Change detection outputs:
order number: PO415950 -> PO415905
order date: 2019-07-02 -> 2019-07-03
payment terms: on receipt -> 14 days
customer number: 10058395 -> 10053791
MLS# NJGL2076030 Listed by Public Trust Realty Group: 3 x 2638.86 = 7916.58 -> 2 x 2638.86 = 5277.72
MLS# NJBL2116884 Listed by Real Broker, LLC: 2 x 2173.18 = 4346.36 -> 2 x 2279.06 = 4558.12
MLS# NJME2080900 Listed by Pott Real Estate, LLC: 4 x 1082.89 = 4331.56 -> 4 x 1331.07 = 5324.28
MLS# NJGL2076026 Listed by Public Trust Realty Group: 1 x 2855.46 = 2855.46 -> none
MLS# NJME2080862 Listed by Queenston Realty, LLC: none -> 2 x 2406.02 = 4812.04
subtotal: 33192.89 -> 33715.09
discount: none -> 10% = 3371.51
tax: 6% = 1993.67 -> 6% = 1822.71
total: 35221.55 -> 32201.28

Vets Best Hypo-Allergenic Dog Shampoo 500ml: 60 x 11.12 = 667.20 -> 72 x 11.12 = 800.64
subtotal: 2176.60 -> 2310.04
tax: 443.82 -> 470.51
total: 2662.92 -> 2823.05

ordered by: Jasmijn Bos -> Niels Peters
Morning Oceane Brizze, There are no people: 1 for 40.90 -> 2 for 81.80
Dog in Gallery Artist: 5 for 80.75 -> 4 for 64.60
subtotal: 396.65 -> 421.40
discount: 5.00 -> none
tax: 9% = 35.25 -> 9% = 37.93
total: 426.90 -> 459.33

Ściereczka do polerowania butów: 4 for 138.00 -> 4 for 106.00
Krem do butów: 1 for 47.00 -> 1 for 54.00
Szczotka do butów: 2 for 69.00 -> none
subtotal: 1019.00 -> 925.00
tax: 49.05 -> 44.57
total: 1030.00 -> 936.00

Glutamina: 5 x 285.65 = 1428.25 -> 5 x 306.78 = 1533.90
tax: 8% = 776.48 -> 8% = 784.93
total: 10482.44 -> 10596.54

* _Prompt_
The answer must consist of every line from the data that holds the string "Public".

* _Task output_
MLS# NJGL2076030 Listed by Public Trust Realty Group: 3 x 2638.86 = 7916.58 -> 2 x 2638.86 = 5277.72
MLS# NJGL2076026 Listed by Public Trust Realty Group: 1 x 2855.46 = 2855.46 -> none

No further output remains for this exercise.